> [What you are asked to do] Check every line below for the word "height" and copy each one that has it.

> [Records provided]
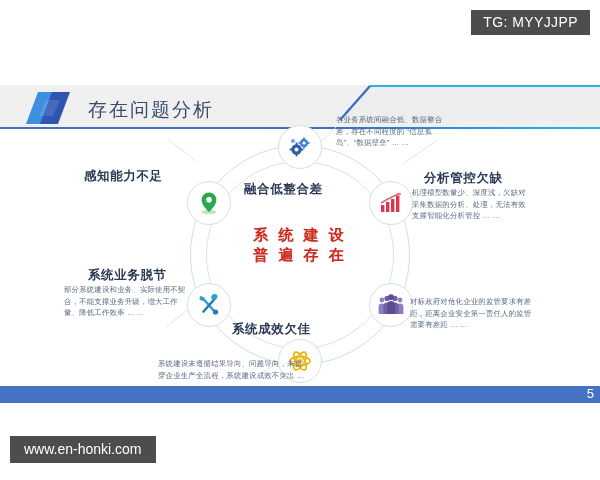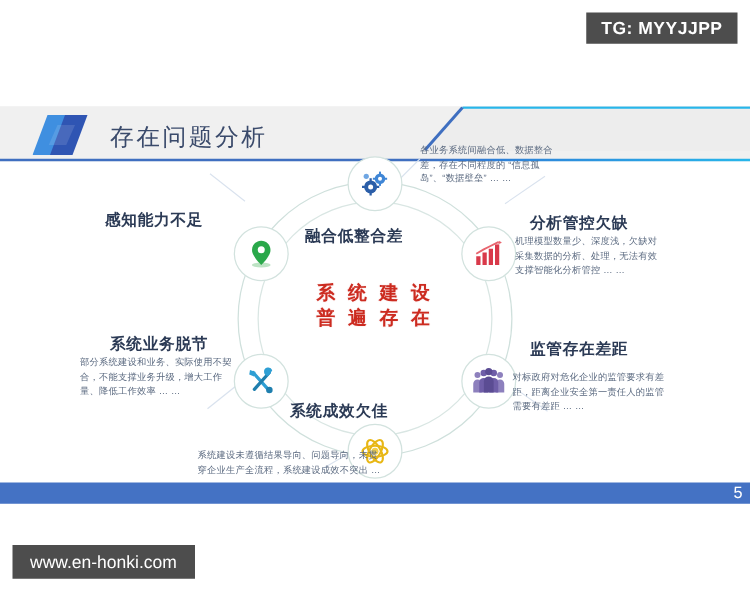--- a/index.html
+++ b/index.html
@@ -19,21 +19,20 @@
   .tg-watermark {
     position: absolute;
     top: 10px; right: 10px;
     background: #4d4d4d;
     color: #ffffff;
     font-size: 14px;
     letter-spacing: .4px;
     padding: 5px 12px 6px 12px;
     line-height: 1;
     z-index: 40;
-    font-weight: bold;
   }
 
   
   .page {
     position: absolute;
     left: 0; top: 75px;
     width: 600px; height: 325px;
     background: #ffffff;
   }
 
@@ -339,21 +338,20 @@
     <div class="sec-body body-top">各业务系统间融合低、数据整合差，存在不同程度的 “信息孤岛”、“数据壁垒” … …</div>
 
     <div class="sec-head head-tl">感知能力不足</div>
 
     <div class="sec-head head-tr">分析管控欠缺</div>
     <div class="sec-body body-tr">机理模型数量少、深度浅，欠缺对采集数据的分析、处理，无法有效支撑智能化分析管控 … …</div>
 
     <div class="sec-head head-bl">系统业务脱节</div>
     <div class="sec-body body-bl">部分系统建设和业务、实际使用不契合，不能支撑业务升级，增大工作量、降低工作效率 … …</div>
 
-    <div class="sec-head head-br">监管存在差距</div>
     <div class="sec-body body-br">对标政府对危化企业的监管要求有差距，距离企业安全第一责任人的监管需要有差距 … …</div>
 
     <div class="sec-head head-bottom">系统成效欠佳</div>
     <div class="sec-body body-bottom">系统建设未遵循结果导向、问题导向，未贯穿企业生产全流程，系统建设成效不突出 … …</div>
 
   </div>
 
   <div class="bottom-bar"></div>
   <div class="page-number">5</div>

> [Response for this exercise]
     line-height: 1;
     width: 600px; height: 325px;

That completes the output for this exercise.